Scraping Real Estate Listings From Realtor Using Rust

Web scraping is the process of automatically collecting information from websites. This is done by writing code to connect to websites, request data, and parse through the HTML to extract the desired information.

In this article, we'll explore a full code example for scraping real estate listing data from Realtor.com using the Rust programming language.

This is the listings page we are talking about…

Imports and Setup

Let's take a look at the initial imports and setup:

use reqwest;

use select::document::Document;

use select::node::Node;

use select::predicate::Attr;

use select::predicate::Class;

use select::predicate::Name;

This brings in the reqwest crate for making HTTP requests, and various types and predicates from the select HTML parsing library that we'll use later.

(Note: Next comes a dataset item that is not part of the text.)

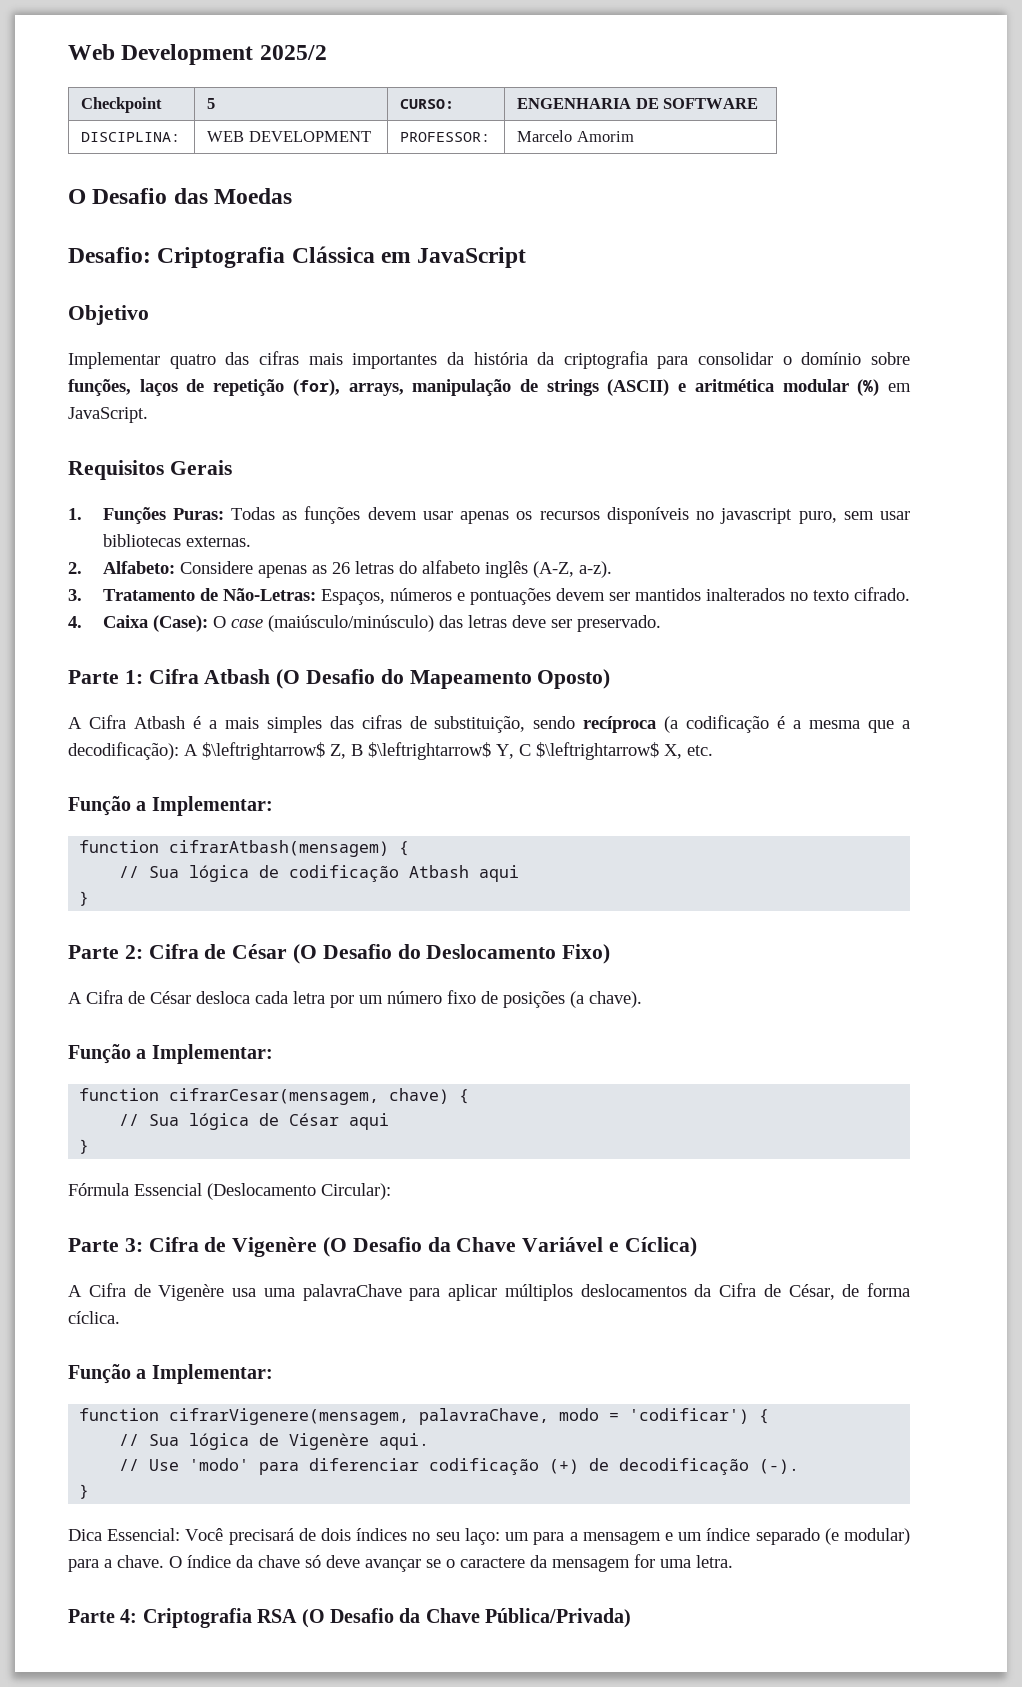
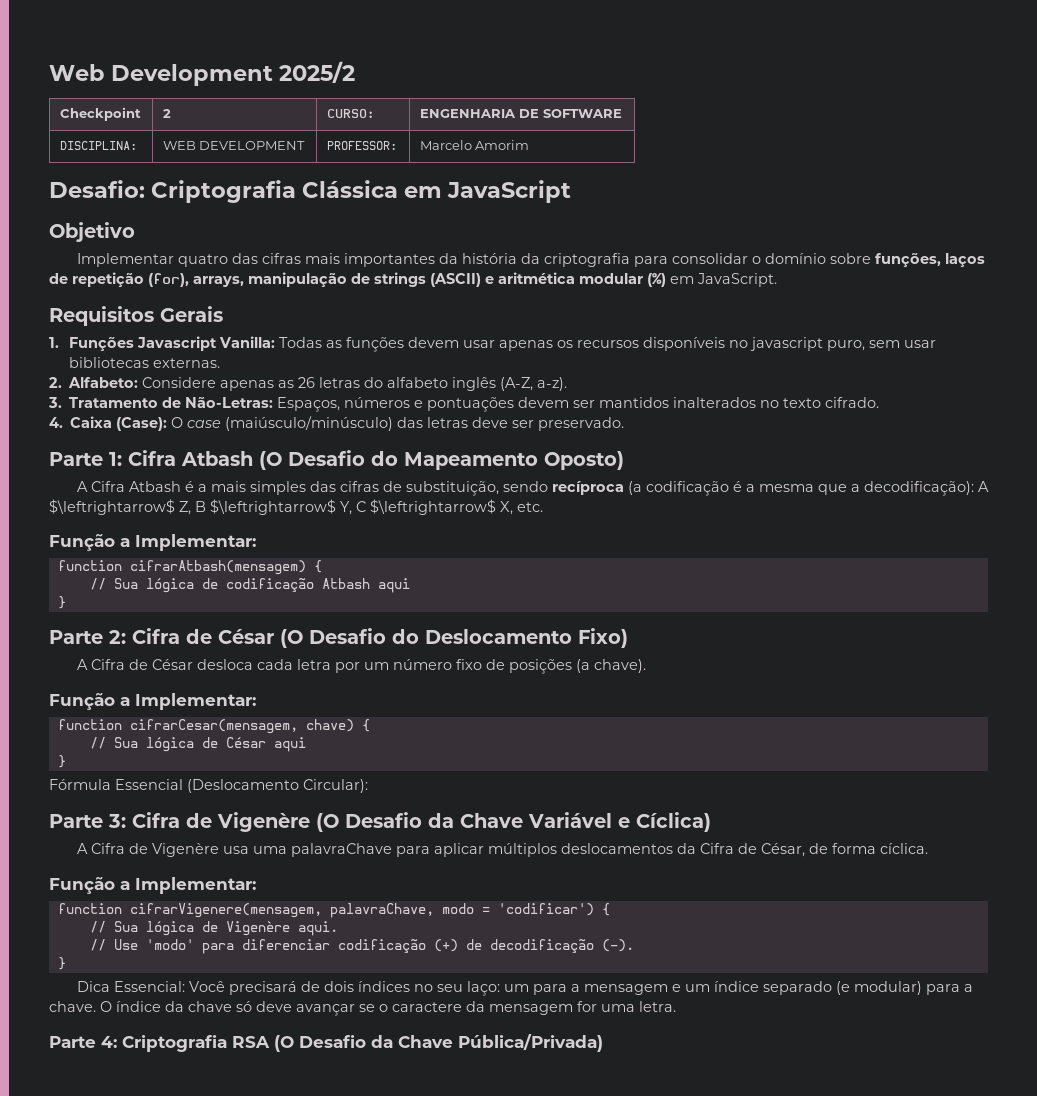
- Checkpoint | 5 | CURSO: | ENGENHARIA DE SOFTWARE
+ Checkpoint | 2 | CURSO: | ENGENHARIA DE SOFTWARE
- O Desafio das Moedas
- 1. Funções Puras: Todas as funções devem usar apenas os recursos disponíveis no javascript puro, sem usar bibliotecas externas.
+ 1. Funções Javascript Vanilla: Todas as funções devem usar apenas os recursos disponíveis no javascript puro, sem usar bibliotecas externas.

There's also a tokio import and #[tokio::main] attribute to enable asynchronous IO, since we'll be making an async HTTP request.

Make sure to have both reqwest and select installed by running:

$ cargo add reqwest
$ cargo add select

Making the HTTP Request

Next we construct the URL to scrape - a Realtor.com listings page for San Francisco:

let url = "<https://www.realtor.com/realestateandhomes-search/San-Francisco_CA>";

And define a custom User-Agent header to send with the request:

let headers = reqwest::header::HeaderMap::new()
    .insert(
        reqwest::header::USER_AGENT,
        "Mozilla/5.0 (Windows NT 10.0; Win64; x64) AppleWebKit/537.36 (KHTML, like Gecko) Chrome/98.0.4758.102 Safari/537.36",
   );

We can then make the GET request with the reqwest client:

let response = reqwest::Client::new()
    .get(url)
    .headers(headers)
    .send()
    .await?;

This asynchronously sends the request and stores the response when it completes.

Checking the Response

It's good practice to verify that the request was successful before trying to parse the response content:

if response.status().is_success() {
   // parsing logic here...
} else {
   eprintln!("Failed to retrieve page. Status code: {:?}", response.status());
}

This checks for a 2XX status code before proceeding.

Parsing the Page with Selectors

Now that we have the page HTML content, we can use the select crate to parse and extract information.

First we convert the response body to a parseable Document:

let body = response.text().await?;
let document = Document::from(body);

Inspecting the element

When we inspect element in Chrome we can see that each of the listing blocks is wrapped in a div with a class value as shown below…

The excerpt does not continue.